Task brief:
Give the line containing "with one another." again, exactly, along with all later lines of the entries, through the last one.

Top of Records for the exercise

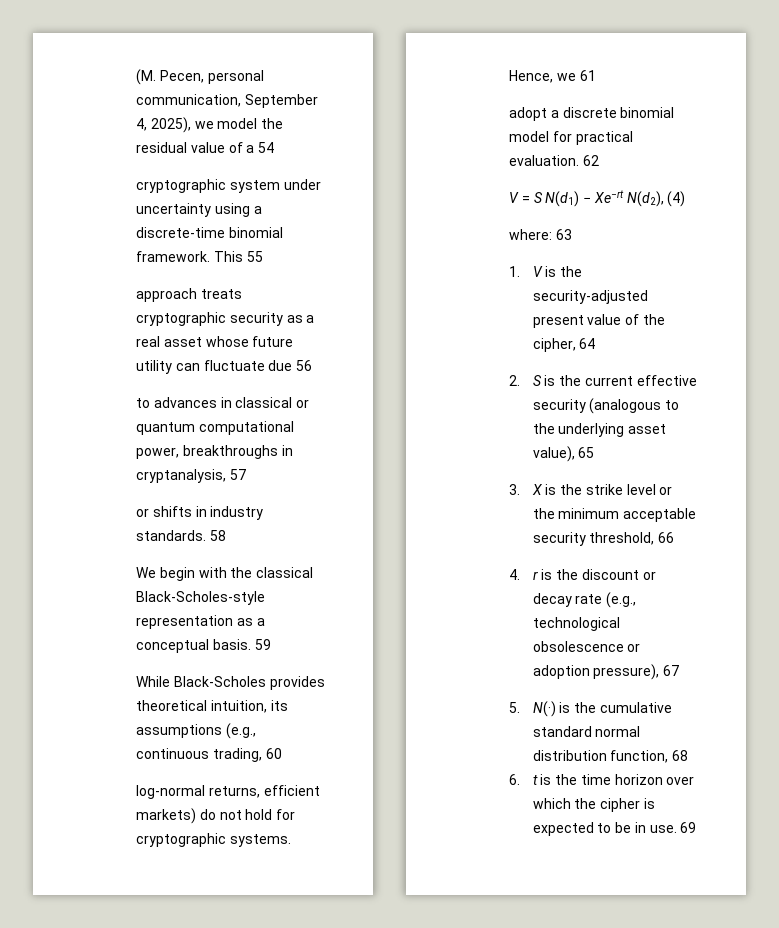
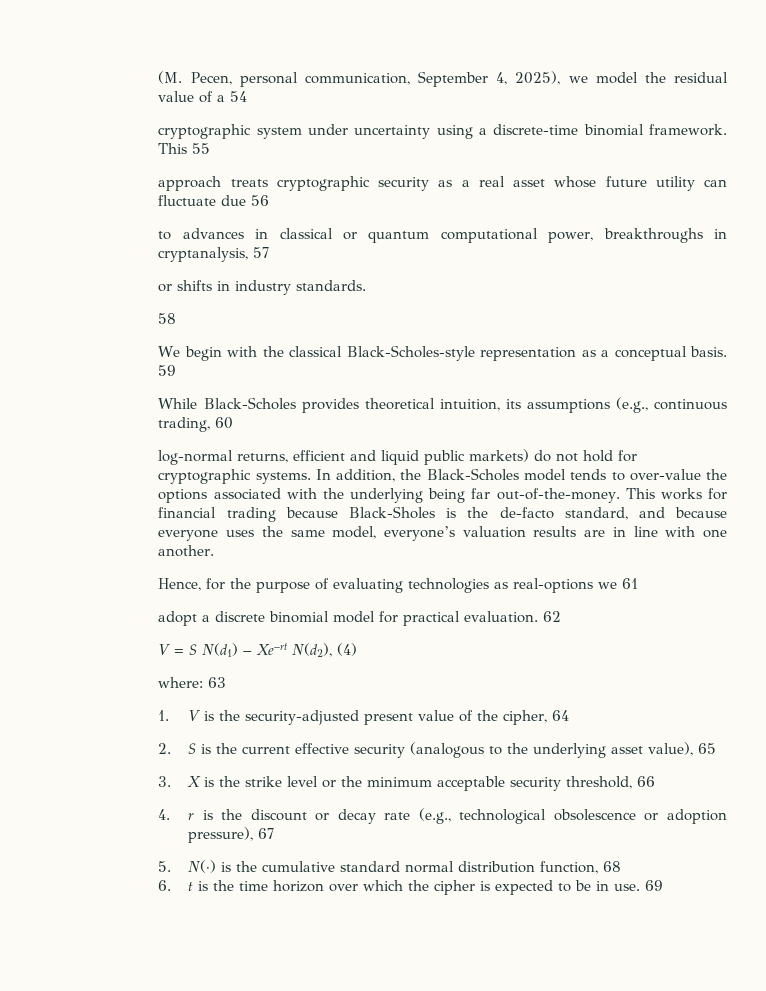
- or shifts in industry standards. 58
+ or shifts in industry standards.
+ 58
- log-normal returns, efficient markets) do not hold for cryptographic systems.
+ log-normal returns, efficient and liquid public markets) do not hold for cryptographic systems.
- Hence, we 61
+ In addition, the Black-Scholes model tends to over-value the options associated with the underlying being far out-of-the-money. This works for financial trading because Black-Sholes is the de-facto standard, and because everyone uses the same model, everyone’s valuation results are in line with one another.
+ Hence, for the purpose of evaluating technologies as real-options we 61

Bottom of Records for the exercise

Exercise solution:
+ In addition, the Black-Scholes model tends to over-value the options associated with the underlying being far out-of-the-money. This works for financial trading because Black-Sholes is the de-facto standard, and because everyone uses the same model, everyone’s valuation results are in line with one another.
+ Hence, for the purpose of evaluating technologies as real-options we 61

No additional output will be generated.